▶ _Exercise description_:
Without the pictures, copy all the entries below exactly.

Segment Start: Data for analysis

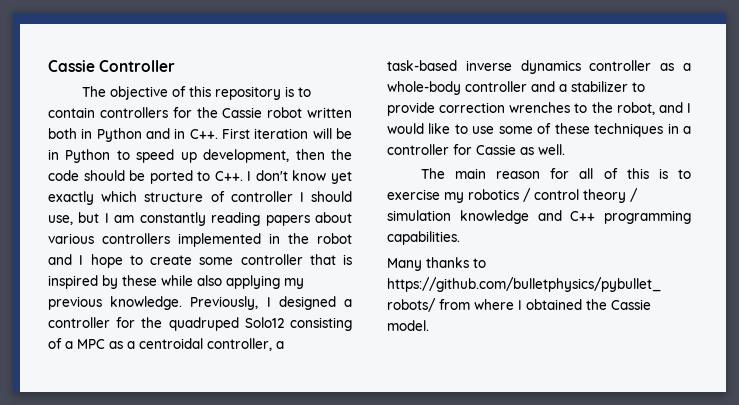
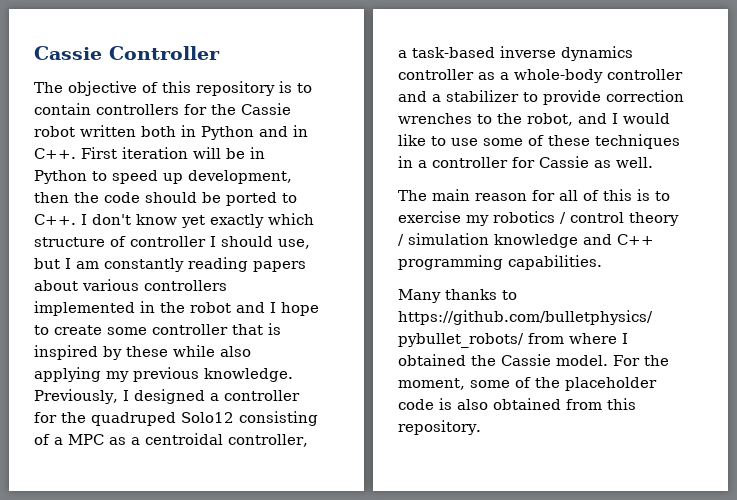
+ For the moment, some of the placeholder code is also obtained from this repository.

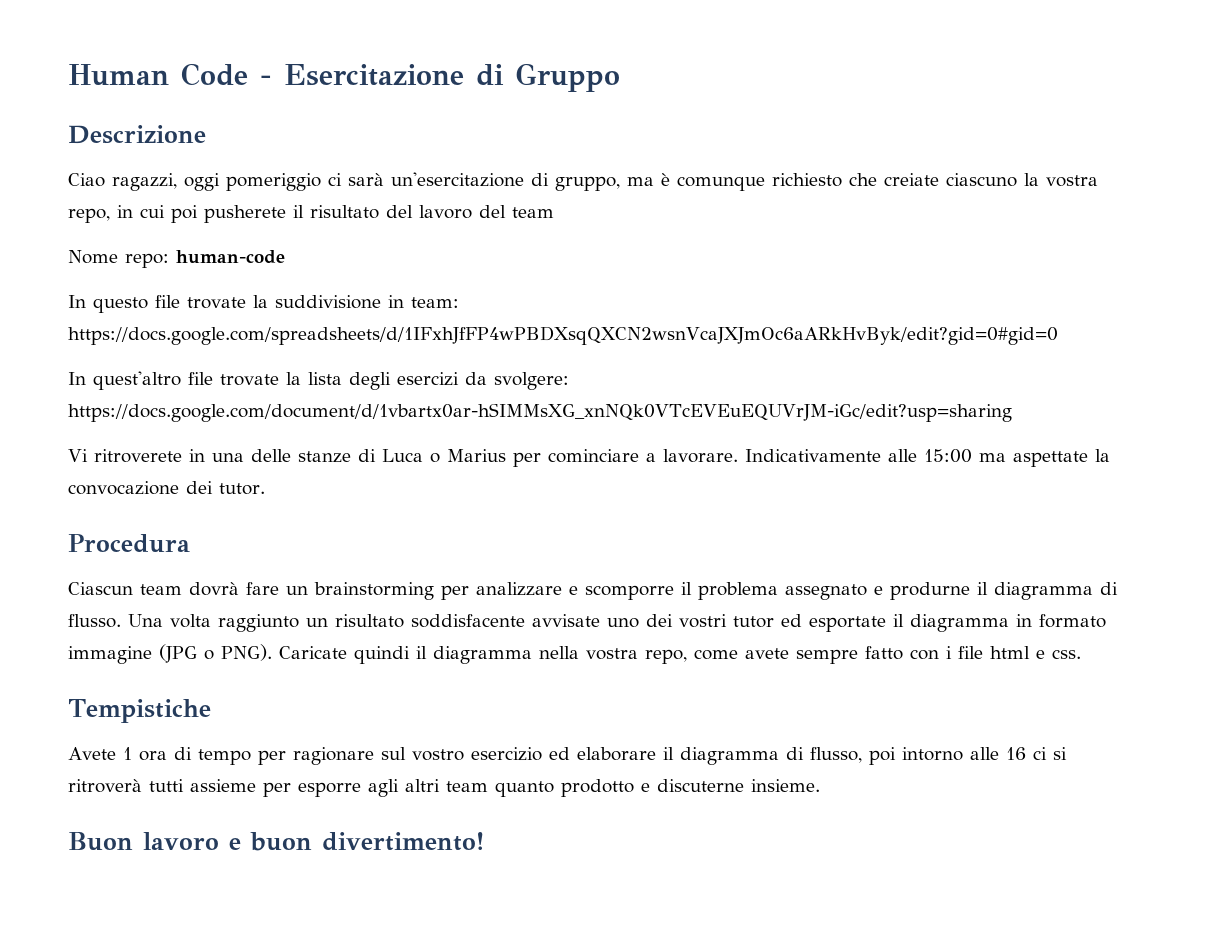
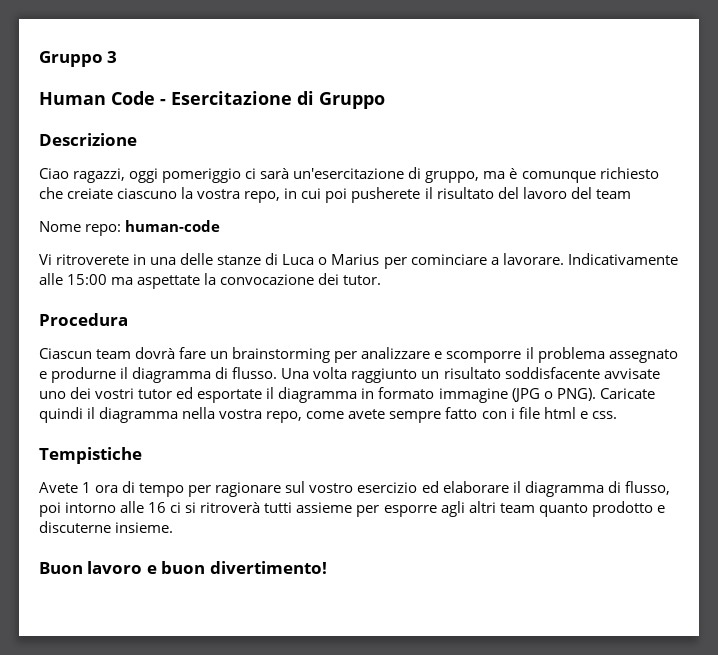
+ Gruppo 3
- In questo file trovate la suddivisione in team: https://docs.google.com/spreadsheets/d/1IFxhJfFP4wPBDXsqQXCN2wsnVcaJXJmOc6aARkHvByk/edit?gid=0#gid=0
- In quest'altro file trovate la lista degli esercizi da svolgere: https://docs.google.com/document/d/1vbartx0ar-hSIMMsXG_xnNQk0VTcEVEuEQUVrJM-iGc/edit?usp=sharing

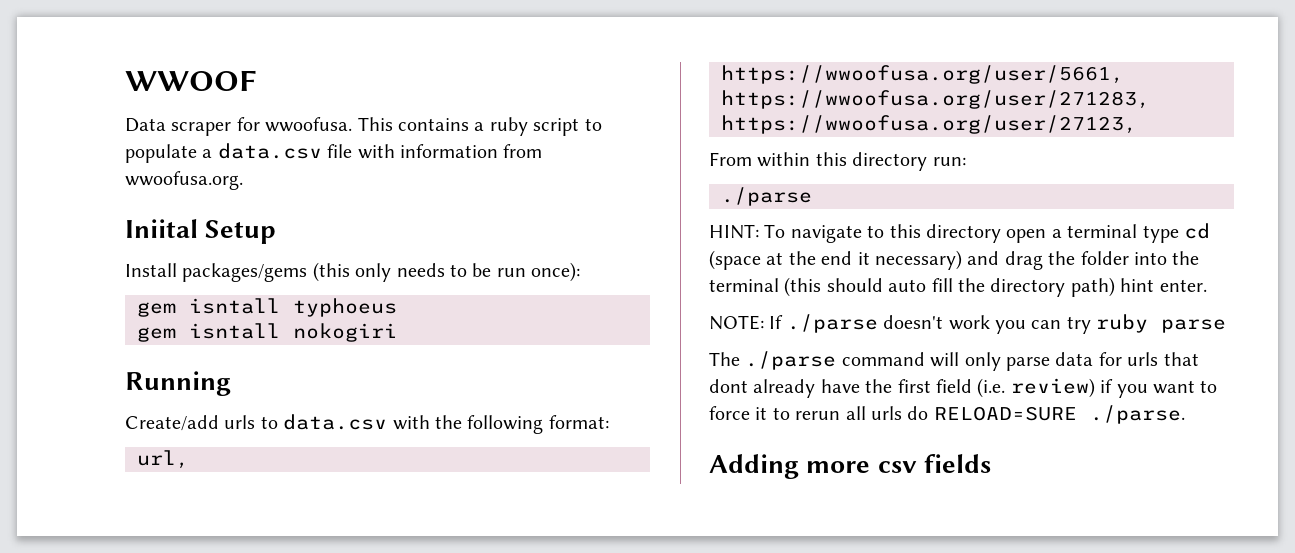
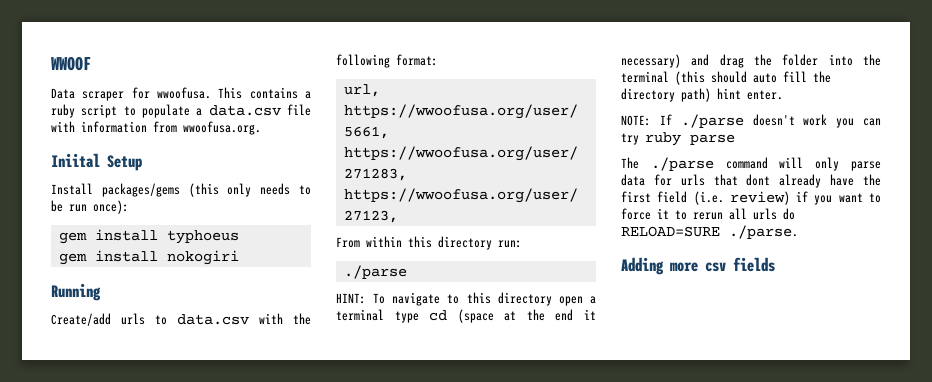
- gem isntall typhoeus
+ gem install typhoeus
- gem isntall nokogiri
+ gem install nokogiri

Segment End: Data for analysis

▶ _Task output_:
+ For the moment, some of the placeholder code is also obtained from this repository.

+ Gruppo 3
- In questo file trovate la suddivisione in team: https://docs.google.com/spreadsheets/d/1IFxhJfFP4wPBDXsqQXCN2wsnVcaJXJmOc6aARkHvByk/edit?gid=0#gid=0
- In quest'altro file trovate la lista degli esercizi da svolgere: https://docs.google.com/document/d/1vbartx0ar-hSIMMsXG_xnNQk0VTcEVEuEQUVrJM-iGc/edit?usp=sharing

- gem isntall typhoeus
+ gem install typhoeus
- gem isntall nokogiri
+ gem install nokogiri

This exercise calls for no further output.